(Extracted records begins)

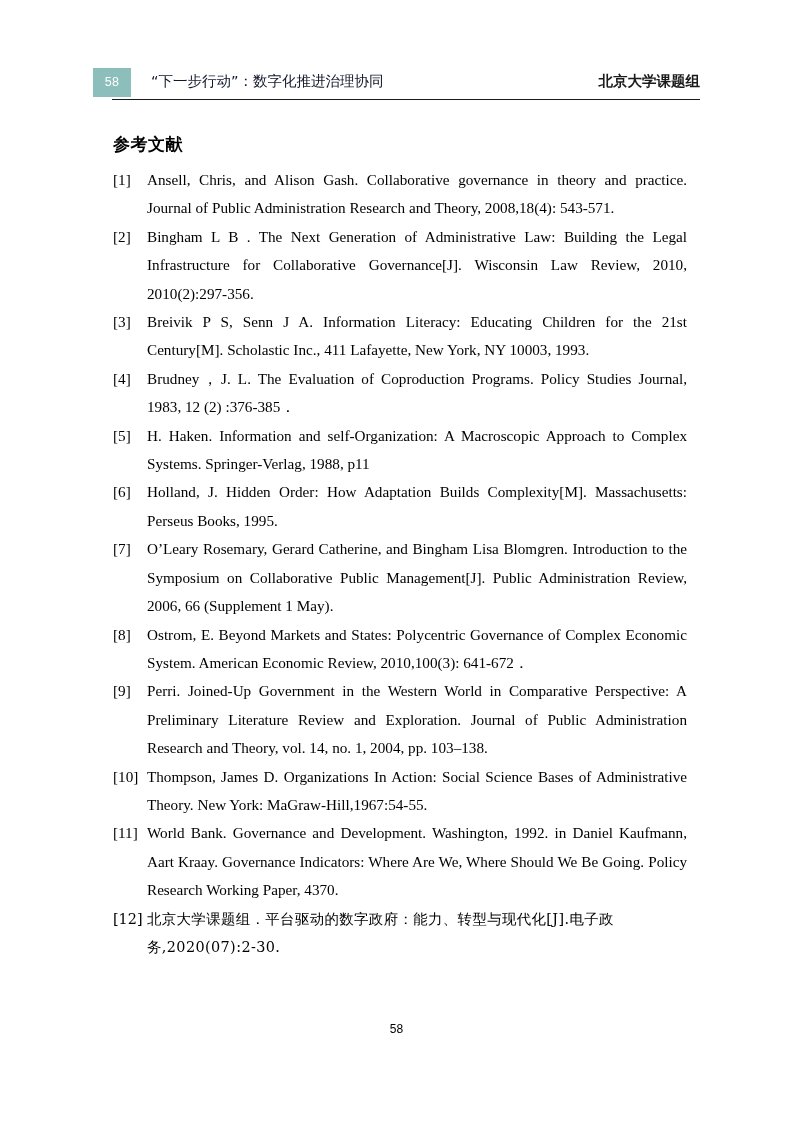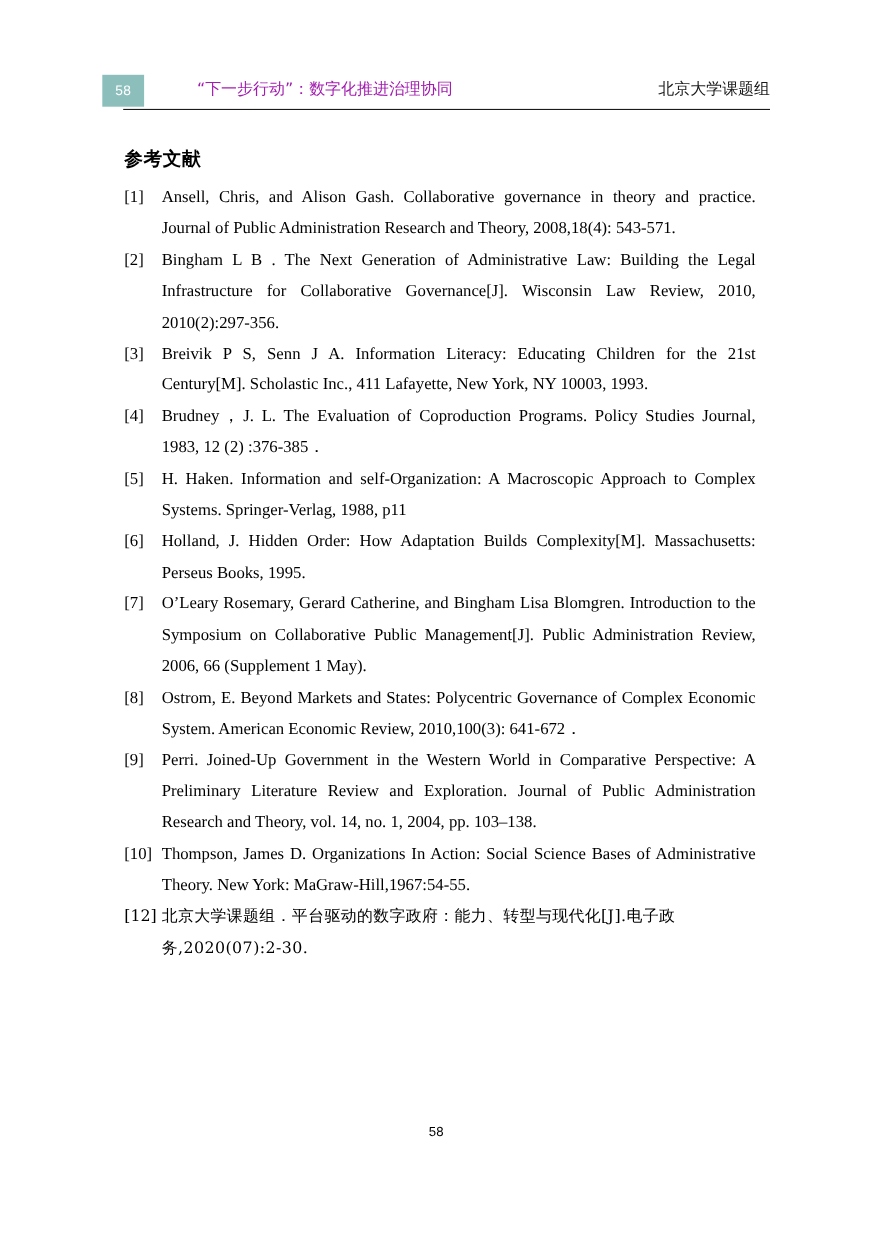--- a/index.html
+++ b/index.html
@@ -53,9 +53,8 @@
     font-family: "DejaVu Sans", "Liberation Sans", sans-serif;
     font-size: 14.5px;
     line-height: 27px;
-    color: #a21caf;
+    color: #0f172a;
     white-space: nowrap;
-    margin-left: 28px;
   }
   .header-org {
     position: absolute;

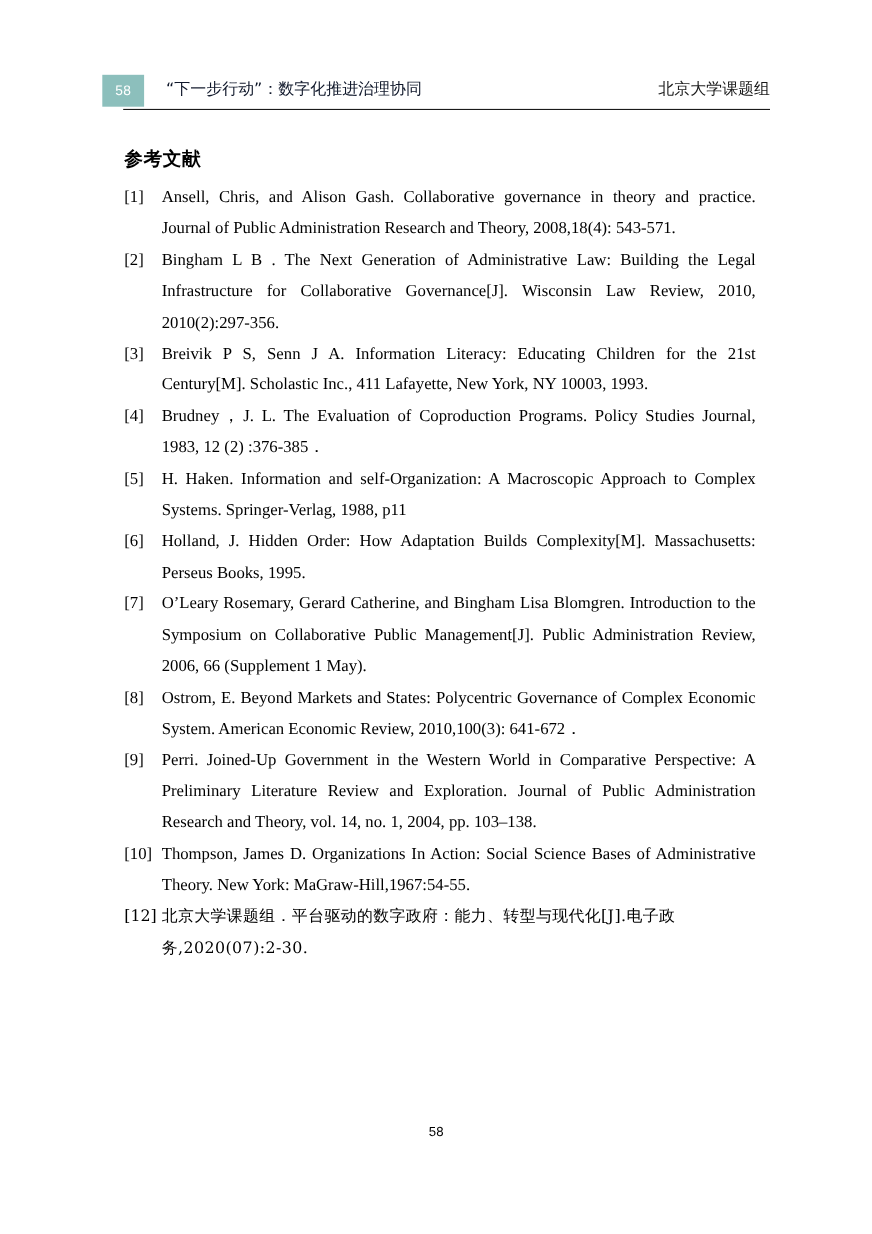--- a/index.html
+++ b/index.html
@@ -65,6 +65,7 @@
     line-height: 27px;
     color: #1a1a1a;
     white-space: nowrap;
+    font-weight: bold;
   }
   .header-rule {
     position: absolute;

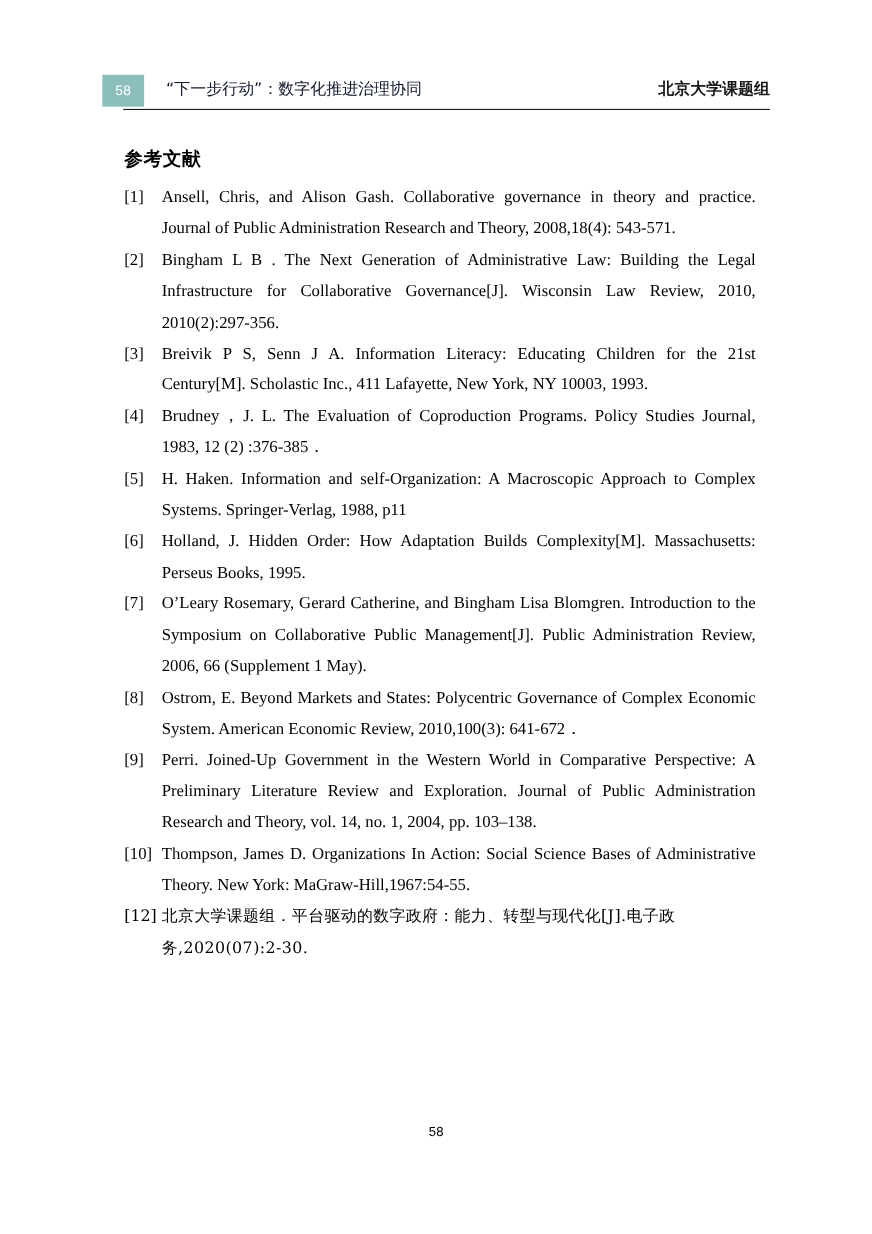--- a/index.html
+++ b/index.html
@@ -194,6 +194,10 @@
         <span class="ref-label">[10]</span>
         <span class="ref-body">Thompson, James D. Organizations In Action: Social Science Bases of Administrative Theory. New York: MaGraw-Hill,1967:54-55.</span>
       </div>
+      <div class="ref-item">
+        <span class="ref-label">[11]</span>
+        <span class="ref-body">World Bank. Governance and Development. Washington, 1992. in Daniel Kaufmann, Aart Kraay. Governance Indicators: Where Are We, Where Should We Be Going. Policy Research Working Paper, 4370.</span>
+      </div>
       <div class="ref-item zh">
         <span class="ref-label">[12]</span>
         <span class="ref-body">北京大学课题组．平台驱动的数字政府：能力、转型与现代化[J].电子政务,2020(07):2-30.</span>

(Extracted records ends)
(Extracted records begins)

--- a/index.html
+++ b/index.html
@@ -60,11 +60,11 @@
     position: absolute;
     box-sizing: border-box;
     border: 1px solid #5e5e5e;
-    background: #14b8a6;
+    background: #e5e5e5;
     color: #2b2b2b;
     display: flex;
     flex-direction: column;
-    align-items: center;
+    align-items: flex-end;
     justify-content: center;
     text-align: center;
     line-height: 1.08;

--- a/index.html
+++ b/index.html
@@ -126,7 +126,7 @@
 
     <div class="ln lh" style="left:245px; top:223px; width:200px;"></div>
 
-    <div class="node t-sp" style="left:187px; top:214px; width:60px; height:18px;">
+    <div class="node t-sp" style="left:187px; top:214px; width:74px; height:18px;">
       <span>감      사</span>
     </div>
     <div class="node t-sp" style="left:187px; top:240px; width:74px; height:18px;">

(Extracted records ends)

With "node" as the string to match, show every line of the entries above that has it.

Answer space:
-    <div class="node t-sp" style="left:187px; top:214px; width:60px; height:18px;">
+    <div class="node t-sp" style="left:187px; top:214px; width:74px; height:18px;">
     <div class="node t-sp" style="left:187px; top:240px; width:74px; height:18px;">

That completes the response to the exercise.